▸ **Records for processing**
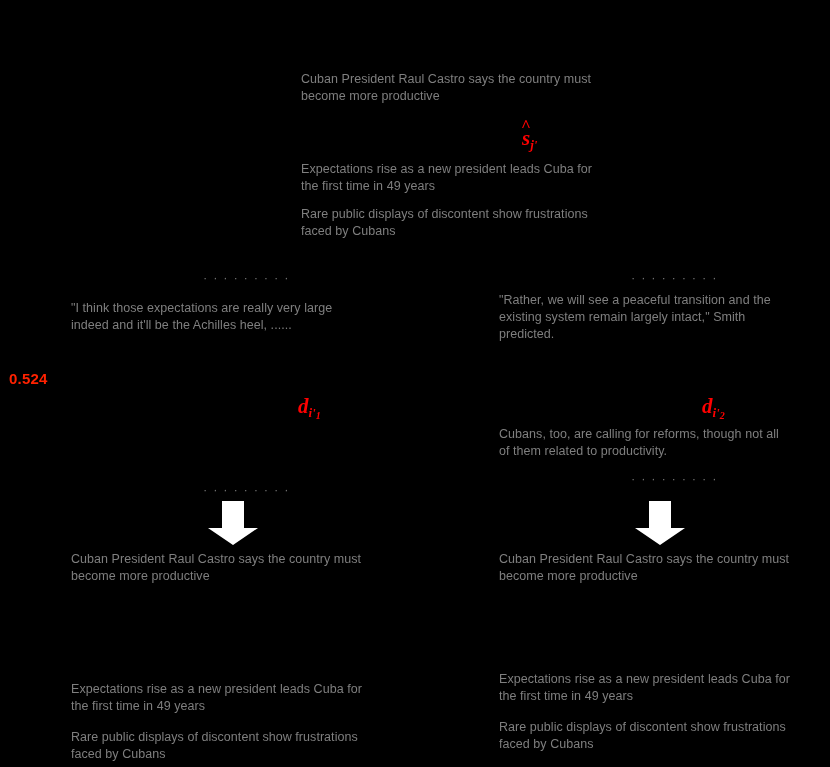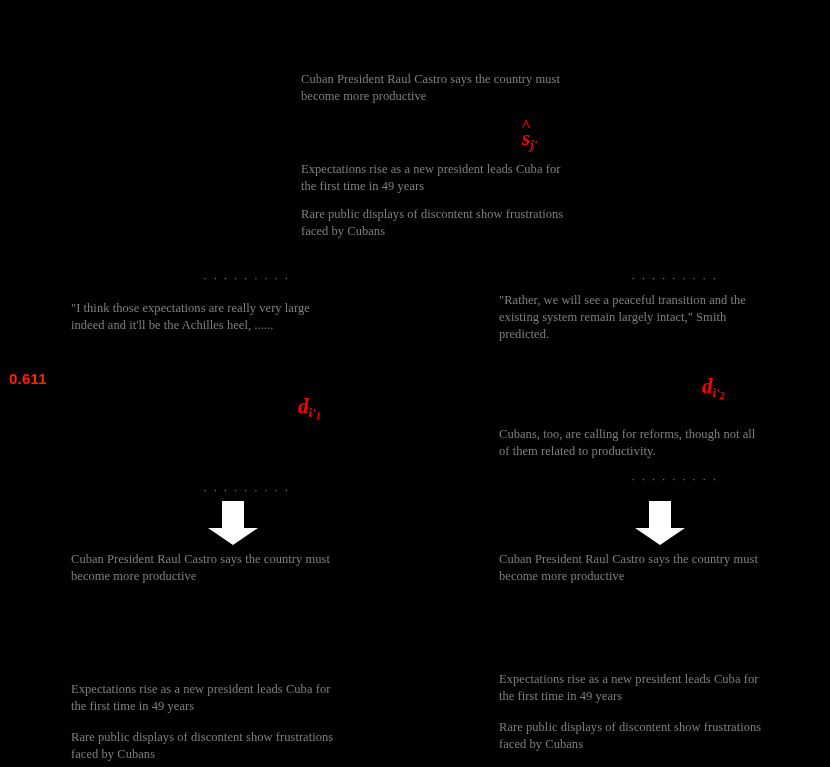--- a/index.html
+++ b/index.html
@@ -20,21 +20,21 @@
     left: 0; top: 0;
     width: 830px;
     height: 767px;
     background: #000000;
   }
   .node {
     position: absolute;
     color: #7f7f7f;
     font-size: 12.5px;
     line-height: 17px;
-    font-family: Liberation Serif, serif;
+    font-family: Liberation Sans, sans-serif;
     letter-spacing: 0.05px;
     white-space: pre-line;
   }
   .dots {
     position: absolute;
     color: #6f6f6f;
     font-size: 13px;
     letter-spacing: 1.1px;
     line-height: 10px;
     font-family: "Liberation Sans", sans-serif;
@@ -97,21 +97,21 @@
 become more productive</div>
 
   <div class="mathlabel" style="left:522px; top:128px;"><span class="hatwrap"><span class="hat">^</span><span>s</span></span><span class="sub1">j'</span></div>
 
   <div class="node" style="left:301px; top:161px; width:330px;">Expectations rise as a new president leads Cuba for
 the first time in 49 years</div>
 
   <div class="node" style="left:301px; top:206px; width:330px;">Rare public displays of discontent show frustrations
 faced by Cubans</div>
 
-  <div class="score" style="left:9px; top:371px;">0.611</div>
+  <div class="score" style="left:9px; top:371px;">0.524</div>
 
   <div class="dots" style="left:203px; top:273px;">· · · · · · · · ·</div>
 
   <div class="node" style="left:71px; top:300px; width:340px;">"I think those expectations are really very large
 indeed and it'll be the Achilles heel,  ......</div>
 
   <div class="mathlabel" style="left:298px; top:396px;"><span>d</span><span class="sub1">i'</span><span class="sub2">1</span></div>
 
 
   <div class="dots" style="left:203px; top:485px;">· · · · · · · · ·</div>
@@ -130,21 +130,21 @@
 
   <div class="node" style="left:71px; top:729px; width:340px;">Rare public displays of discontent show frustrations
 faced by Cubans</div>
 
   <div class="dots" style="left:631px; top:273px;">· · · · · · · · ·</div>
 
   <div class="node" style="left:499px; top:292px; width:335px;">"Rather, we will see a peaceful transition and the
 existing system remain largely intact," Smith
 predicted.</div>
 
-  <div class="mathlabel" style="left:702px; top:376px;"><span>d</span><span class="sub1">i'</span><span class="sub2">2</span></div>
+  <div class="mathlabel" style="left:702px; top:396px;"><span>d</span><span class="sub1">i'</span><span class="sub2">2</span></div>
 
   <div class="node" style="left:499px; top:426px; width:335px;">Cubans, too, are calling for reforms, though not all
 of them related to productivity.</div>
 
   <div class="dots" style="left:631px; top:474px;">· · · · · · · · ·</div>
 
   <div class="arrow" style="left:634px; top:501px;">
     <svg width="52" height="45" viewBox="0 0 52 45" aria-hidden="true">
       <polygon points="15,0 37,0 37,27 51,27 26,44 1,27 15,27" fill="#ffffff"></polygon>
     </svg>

▸ **What to produce**
Restate the data above word for word, so that the only difference is the missing pictures.

▸ **Task response**
--- a/index.html
+++ b/index.html
@@ -20,21 +20,21 @@
     left: 0; top: 0;
     width: 830px;
     height: 767px;
     background: #000000;
   }
   .node {
     position: absolute;
     color: #7f7f7f;
     font-size: 12.5px;
     line-height: 17px;
-    font-family: Liberation Serif, serif;
+    font-family: Liberation Sans, sans-serif;
     letter-spacing: 0.05px;
     white-space: pre-line;
   }
   .dots {
     position: absolute;
     color: #6f6f6f;
     font-size: 13px;
     letter-spacing: 1.1px;
     line-height: 10px;
     font-family: "Liberation Sans", sans-serif;
@@ -97,21 +97,21 @@
 become more productive</div>
 
   <div class="mathlabel" style="left:522px; top:128px;"><span class="hatwrap"><span class="hat">^</span><span>s</span></span><span class="sub1">j'</span></div>
 
   <div class="node" style="left:301px; top:161px; width:330px;">Expectations rise as a new president leads Cuba for
 the first time in 49 years</div>
 
   <div class="node" style="left:301px; top:206px; width:330px;">Rare public displays of discontent show frustrations
 faced by Cubans</div>
 
-  <div class="score" style="left:9px; top:371px;">0.611</div>
+  <div class="score" style="left:9px; top:371px;">0.524</div>
 
   <div class="dots" style="left:203px; top:273px;">· · · · · · · · ·</div>
 
   <div class="node" style="left:71px; top:300px; width:340px;">"I think those expectations are really very large
 indeed and it'll be the Achilles heel,  ......</div>
 
   <div class="mathlabel" style="left:298px; top:396px;"><span>d</span><span class="sub1">i'</span><span class="sub2">1</span></div>
 
 
   <div class="dots" style="left:203px; top:485px;">· · · · · · · · ·</div>
@@ -130,21 +130,21 @@
 
   <div class="node" style="left:71px; top:729px; width:340px;">Rare public displays of discontent show frustrations
 faced by Cubans</div>
 
   <div class="dots" style="left:631px; top:273px;">· · · · · · · · ·</div>
 
   <div class="node" style="left:499px; top:292px; width:335px;">"Rather, we will see a peaceful transition and the
 existing system remain largely intact," Smith
 predicted.</div>
 
-  <div class="mathlabel" style="left:702px; top:376px;"><span>d</span><span class="sub1">i'</span><span class="sub2">2</span></div>
+  <div class="mathlabel" style="left:702px; top:396px;"><span>d</span><span class="sub1">i'</span><span class="sub2">2</span></div>
 
   <div class="node" style="left:499px; top:426px; width:335px;">Cubans, too, are calling for reforms, though not all
 of them related to productivity.</div>
 
   <div class="dots" style="left:631px; top:474px;">· · · · · · · · ·</div>
 
   <div class="arrow" style="left:634px; top:501px;">
     <svg width="52" height="45" viewBox="0 0 52 45" aria-hidden="true">
       <polygon points="15,0 37,0 37,27 51,27 26,44 1,27 15,27" fill="#ffffff"></polygon>
     </svg>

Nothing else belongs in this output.